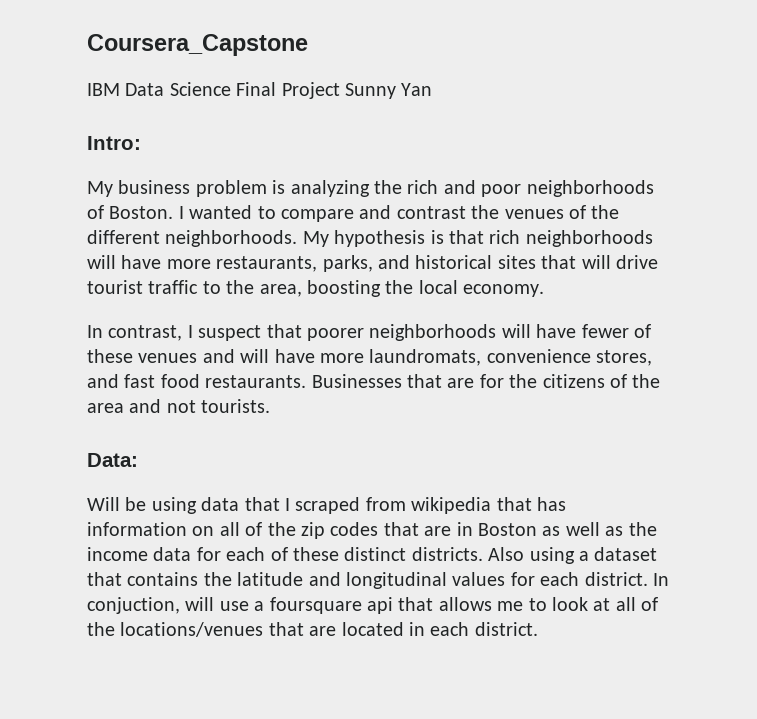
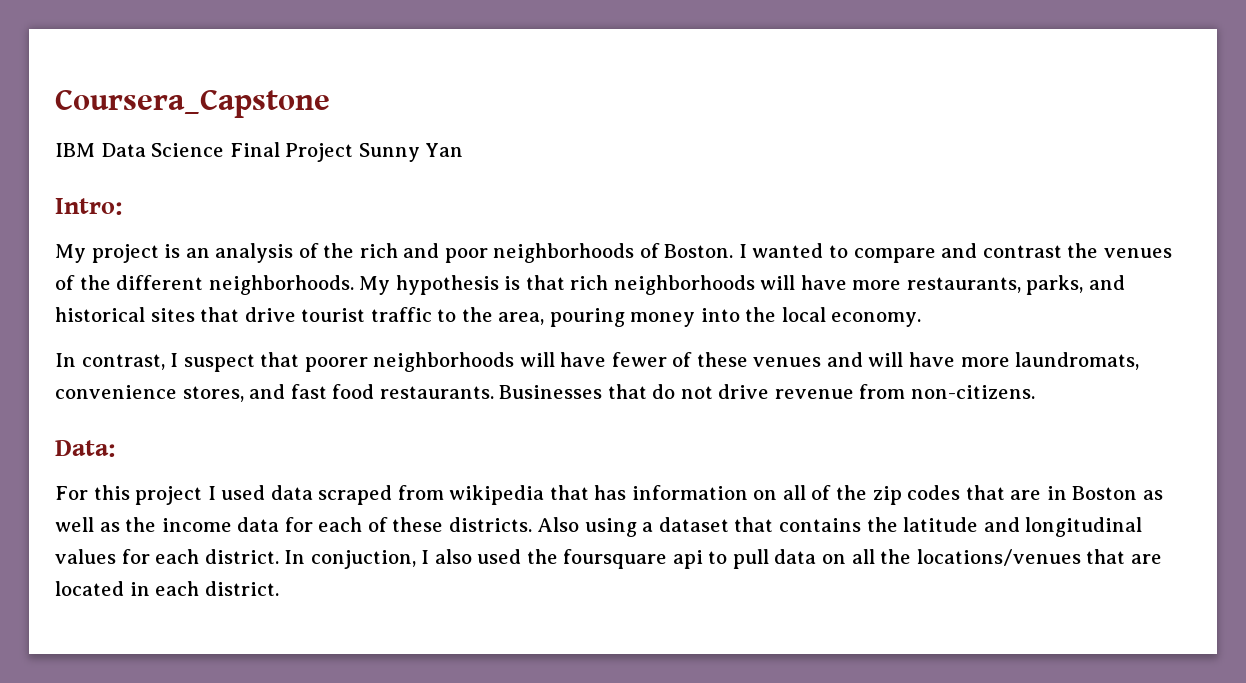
[118,180,370,197] business problem is analyzing -> [91,243,319,263] project is an analysis of
[581,255,611,269] will -> (240, 314) none
[307,280,381,297] boosting -> [549,308,740,327] pouring money into
[447,374,661,388] [87,399,271,413] [87,453,138,467] [87,497,290,514] are for the citizens of the area and not tourists. // Data: // Will be using data that I -> [652,384,1035,399] [55,440,115,457] [55,485,313,505] do not drive revenue from non-citizens. // Data: // For this project I used data
[344,547,407,561] distinct -> (444, 524) none
[185,597,659,614] will use a foursquare api that allows me to look at all of -> [421,549,875,569] I also used the foursquare api to pull data on all

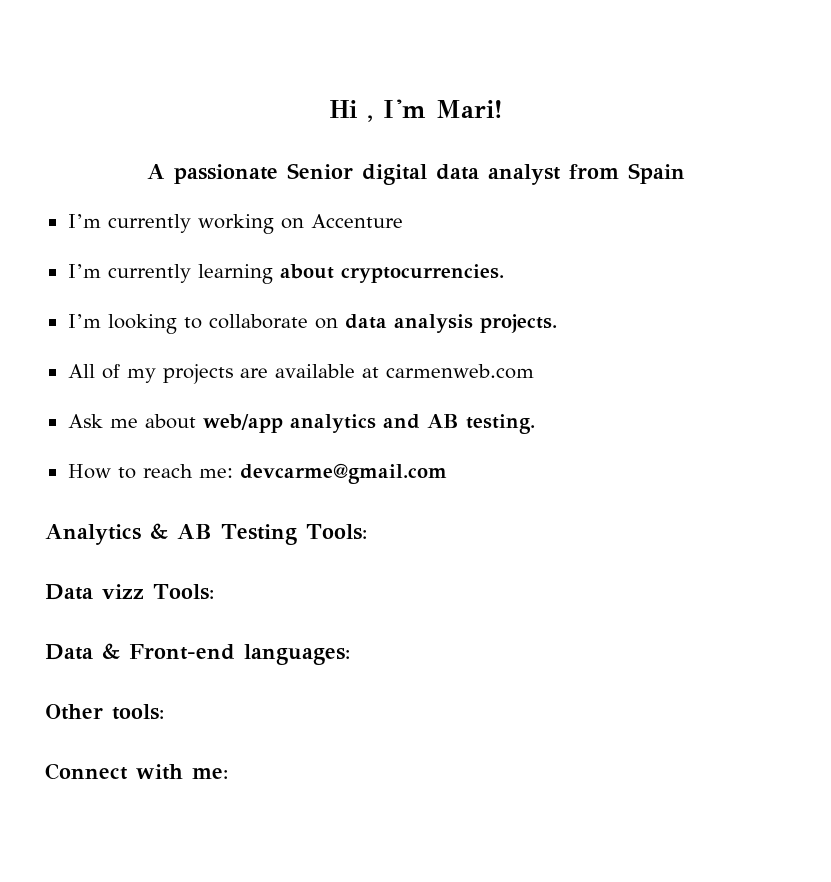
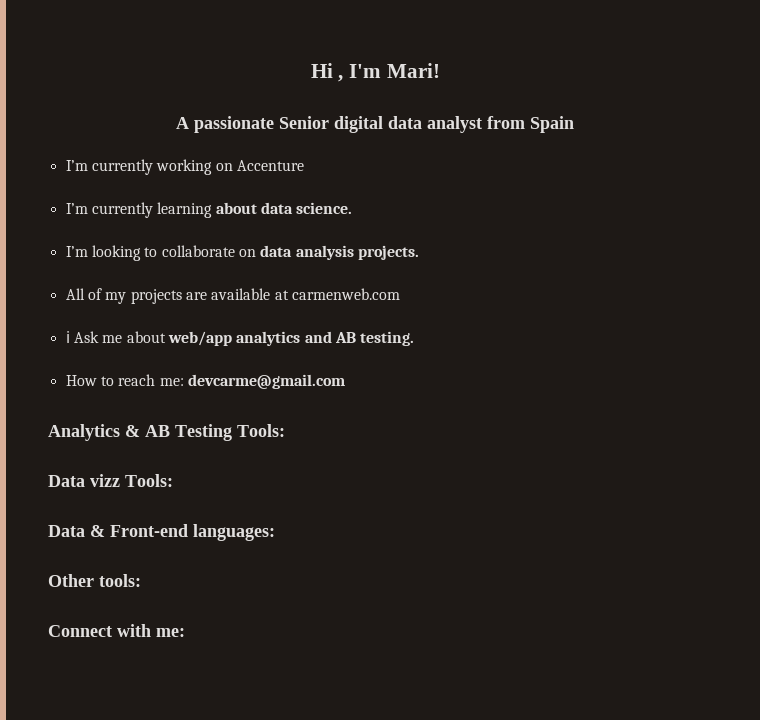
[340,264,504,283] cryptocurrencies. -> [260,202,353,214] data science.
(534, 371) none -> [65,331,70,343] ℹ

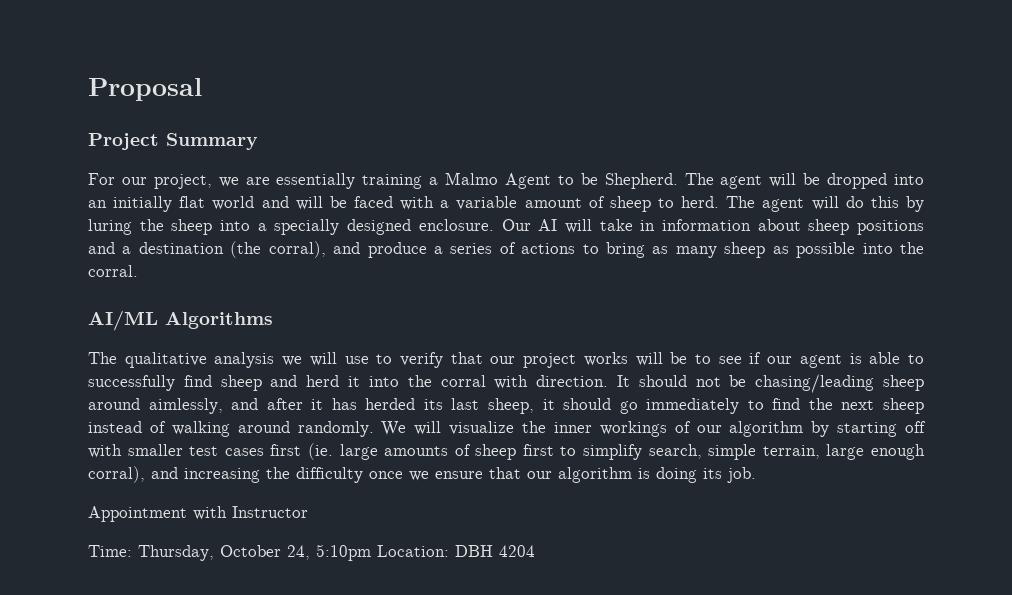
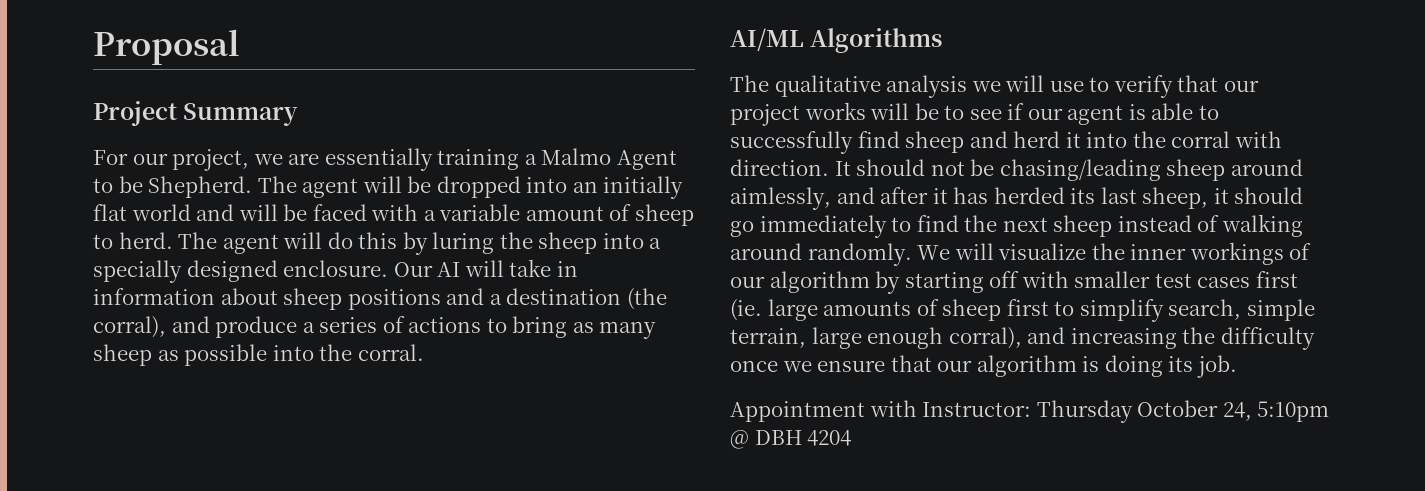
[232,506,308,518] [88,545,214,561] Instructor // Time: Thursday, -> [922,400,1133,423] Instructor: Thursday
[377,545,449,557] Location: -> [730,430,749,449] @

#####

**AIM OF THE EXERCISE:**
The records above are to be repeated exactly, with the pictures left out.

**SOLUTION TO THIS TASK:**
[118,180,370,197] business problem is analyzing -> [91,243,319,263] project is an analysis of
[581,255,611,269] will -> (240, 314) none
[307,280,381,297] boosting -> [549,308,740,327] pouring money into
[447,374,661,388] [87,399,271,413] [87,453,138,467] [87,497,290,514] are for the citizens of the area and not tourists. // Data: // Will be using data that I -> [652,384,1035,399] [55,440,115,457] [55,485,313,505] do not drive revenue from non-citizens. // Data: // For this project I used data
[344,547,407,561] distinct -> (444, 524) none
[185,597,659,614] will use a foursquare api that allows me to look at all of -> [421,549,875,569] I also used the foursquare api to pull data on all

[340,264,504,283] cryptocurrencies. -> [260,202,353,214] data science.
(534, 371) none -> [65,331,70,343] ℹ

[232,506,308,518] [88,545,214,561] Instructor // Time: Thursday, -> [922,400,1133,423] Instructor: Thursday
[377,545,449,557] Location: -> [730,430,749,449] @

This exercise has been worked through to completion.